Laporan Koresponden Tribunnews.com, Richard Susilo dari Jepang
TRIBUNNEWS.COM, TOKYO - Sedikitnya 372 orang terinfeksi di penjara yang ada di Jepang.
Bahkan 1 Maret 2021 lalu ditemukan satu penjara terinfeksi Corona di penjara Kawagoe Saitama.
"Seorang pria berusia dua puluhan yang ditemukan terinfeksi. Pria itu adalah petugas penjara di Penjara Remaja Kawagoe, dan ada orang yang positif di tempat kerjanya. Ini adalah pegawai penjara positif kelima di penjara tersebut," papar sumber Tribunnews.com Rabu (3/3/2021).

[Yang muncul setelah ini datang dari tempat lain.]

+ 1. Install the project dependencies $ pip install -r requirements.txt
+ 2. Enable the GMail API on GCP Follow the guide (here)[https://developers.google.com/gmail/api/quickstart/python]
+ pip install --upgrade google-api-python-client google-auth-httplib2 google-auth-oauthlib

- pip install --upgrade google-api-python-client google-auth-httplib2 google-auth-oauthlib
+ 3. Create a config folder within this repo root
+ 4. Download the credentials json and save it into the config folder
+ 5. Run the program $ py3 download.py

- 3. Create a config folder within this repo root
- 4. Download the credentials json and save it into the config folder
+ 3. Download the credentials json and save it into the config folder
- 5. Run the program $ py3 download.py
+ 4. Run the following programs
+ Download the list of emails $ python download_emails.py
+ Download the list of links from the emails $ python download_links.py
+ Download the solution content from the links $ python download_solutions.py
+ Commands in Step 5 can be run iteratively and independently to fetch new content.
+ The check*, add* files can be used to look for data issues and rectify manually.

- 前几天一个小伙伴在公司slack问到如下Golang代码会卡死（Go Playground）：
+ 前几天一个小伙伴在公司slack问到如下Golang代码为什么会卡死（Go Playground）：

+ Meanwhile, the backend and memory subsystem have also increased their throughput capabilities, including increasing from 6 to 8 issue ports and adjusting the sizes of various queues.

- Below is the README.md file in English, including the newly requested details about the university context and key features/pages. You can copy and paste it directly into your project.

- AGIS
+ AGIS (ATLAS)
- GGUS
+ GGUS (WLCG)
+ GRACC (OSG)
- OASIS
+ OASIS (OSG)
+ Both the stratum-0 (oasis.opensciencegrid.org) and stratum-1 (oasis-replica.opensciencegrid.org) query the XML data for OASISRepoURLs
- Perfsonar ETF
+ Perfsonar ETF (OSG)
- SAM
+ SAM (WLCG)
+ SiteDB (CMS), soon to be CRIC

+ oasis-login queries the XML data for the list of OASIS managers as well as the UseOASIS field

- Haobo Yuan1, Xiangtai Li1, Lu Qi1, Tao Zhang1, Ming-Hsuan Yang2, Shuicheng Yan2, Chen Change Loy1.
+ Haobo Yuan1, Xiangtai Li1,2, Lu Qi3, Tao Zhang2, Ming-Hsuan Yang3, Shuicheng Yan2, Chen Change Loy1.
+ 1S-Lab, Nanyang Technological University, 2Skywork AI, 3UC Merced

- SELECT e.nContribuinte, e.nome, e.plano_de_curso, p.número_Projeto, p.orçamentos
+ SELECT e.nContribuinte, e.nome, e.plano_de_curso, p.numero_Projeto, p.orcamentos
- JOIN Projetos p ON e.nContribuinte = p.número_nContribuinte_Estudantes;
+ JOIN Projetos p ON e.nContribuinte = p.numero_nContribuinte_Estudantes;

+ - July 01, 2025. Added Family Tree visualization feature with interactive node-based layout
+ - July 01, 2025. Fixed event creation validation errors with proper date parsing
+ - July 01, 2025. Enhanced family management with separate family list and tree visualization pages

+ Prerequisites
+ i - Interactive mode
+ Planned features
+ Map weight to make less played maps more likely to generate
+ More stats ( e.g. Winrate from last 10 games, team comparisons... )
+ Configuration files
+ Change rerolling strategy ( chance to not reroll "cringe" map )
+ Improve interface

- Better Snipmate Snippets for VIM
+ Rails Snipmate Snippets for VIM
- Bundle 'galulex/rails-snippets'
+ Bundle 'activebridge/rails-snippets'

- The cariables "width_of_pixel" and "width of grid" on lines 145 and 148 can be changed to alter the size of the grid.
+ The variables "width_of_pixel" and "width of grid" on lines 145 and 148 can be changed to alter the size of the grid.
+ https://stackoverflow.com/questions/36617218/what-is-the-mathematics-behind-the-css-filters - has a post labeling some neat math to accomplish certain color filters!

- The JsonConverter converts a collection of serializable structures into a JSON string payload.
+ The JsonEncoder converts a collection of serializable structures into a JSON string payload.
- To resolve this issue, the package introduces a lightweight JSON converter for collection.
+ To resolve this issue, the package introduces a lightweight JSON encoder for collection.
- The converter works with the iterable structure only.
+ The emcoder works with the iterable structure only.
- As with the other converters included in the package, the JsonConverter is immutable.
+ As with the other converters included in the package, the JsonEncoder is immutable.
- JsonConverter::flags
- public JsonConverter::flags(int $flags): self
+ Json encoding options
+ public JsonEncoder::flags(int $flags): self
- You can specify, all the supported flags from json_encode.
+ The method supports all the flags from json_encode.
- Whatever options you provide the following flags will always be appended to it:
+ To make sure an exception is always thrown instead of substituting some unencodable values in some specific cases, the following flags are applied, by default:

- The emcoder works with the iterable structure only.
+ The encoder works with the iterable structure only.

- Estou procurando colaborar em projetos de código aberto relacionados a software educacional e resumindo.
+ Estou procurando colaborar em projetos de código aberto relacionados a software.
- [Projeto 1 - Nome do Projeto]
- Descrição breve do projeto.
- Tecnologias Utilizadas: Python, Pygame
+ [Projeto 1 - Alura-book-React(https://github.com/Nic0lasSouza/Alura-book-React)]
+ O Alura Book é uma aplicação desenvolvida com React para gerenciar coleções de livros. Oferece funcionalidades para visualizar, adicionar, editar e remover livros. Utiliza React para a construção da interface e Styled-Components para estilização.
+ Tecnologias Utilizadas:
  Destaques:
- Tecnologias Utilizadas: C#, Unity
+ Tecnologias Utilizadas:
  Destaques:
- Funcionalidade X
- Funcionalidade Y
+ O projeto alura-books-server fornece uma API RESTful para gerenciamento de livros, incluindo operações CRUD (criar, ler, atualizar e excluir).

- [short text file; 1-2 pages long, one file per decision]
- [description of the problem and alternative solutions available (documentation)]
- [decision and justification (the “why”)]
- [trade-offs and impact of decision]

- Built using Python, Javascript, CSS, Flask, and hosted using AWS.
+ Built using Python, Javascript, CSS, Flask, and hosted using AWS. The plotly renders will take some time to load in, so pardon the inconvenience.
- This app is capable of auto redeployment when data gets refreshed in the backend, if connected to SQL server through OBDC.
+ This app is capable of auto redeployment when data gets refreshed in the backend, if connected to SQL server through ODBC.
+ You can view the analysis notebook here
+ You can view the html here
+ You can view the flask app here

Wabah virus corona baru terjadi satu demi satu di penjara.
Bahkan di Penjara Fuchu terbesar di Jepang, yang menampung sekitar 1.800 tahanan kini banyak yang terkena Corona.
Petugas penjara yang mengenakan pakaian pelindung dan memeriksa ruang multi penghuni.
Pita merah, kuning, dan biru ditempel di dinding untuk membedakan antara area berbahaya dan aman untuk virus corona baru.
Pelatihan didasarkan pada asumsi bahwa cluster akan terjadi di Lapas (penjara), namun di tengah gelombang ketiga corona baru, Lapas secara nasional justru memiliki klaster satu demi satu.
Baca juga: 63 Staf Imigrasi Jepang Termasuk Warga Asing Terinfeksi Corona
Di Chiba dan Yokohama, wabah 100 orang terjadi di satu penjara.
"Sampai saat ini, sedikitnya 372 kasus infeksi telah dikonfirmasi secara nasional, termasuk narapidana dan petugas penjara."
Selama waktu latihan, para narapidana berkumpul di depan koran dinding di penjara Fuchu.
"Saya sangat cemas dengan situasi Corona di luar penjara," ungkap Penyidik Penjara Fuchu Naofumi Uechi.
Mengapa wabah terjadi di penjara di mana kontak dengan luar sangat terbatas?
"Saya pikir risiko tertular oleh staf sangat tinggi."
Risiko bahwa staf akan membawa virus dan menyebarkan infeksi ke narapidana. Sebagai tindakan penanggulangan di Penjara Fuchu, petugas lapas yang bersentuhan dengan narapidana wajib memakai pelindung wajah selain masker.
Gunakan pengeras suara yang biasanya tidak digunakan saat menginstruksikan narapidana untuk mencegah tetesan agar tidak terbang dengan perintah yang lebih keras.
Selain itu, langkah-langkah telah diambil untuk mengurangi kontak antar staf, seperti membagikan kamar tidur siang dan kamar tidur tahanan.
Infeksi juga karena gairah menyeluruh bahkan selama pekerjaan di penjara.
Kini mereka mulai membuat gaun medis. Saat makan malam, narapidana menghadap ke arah yang sama untuk mengurangi resiko infeksi.
Jarak sosial juga dilakukan di waktu senggang setelah makan.
Di ruang pertemuan tempat berinteraksi dengan orang luar, lubang di papan akrilik ditutup dengan selotip dan kita hanya diperbolehkan berkomunikasi melalui telepon.
"Kami sedang mengidentifikasi masalah di fasilitas tempat wabah itu terjadi. Kami harus melakukan berbagai upaya antisipasi penularan corona," papar Sadaaki Koyama, Divisi Umum, Biro Pemasyarakatan, Kementerian Kehakiman.
Pengendalian infeksi yang sulit dalam keadaan khusus akan terus berlanjut bahkan kini larangan kunjungan atau pembatasan kunjungan keluarga pun dilakukan ketat.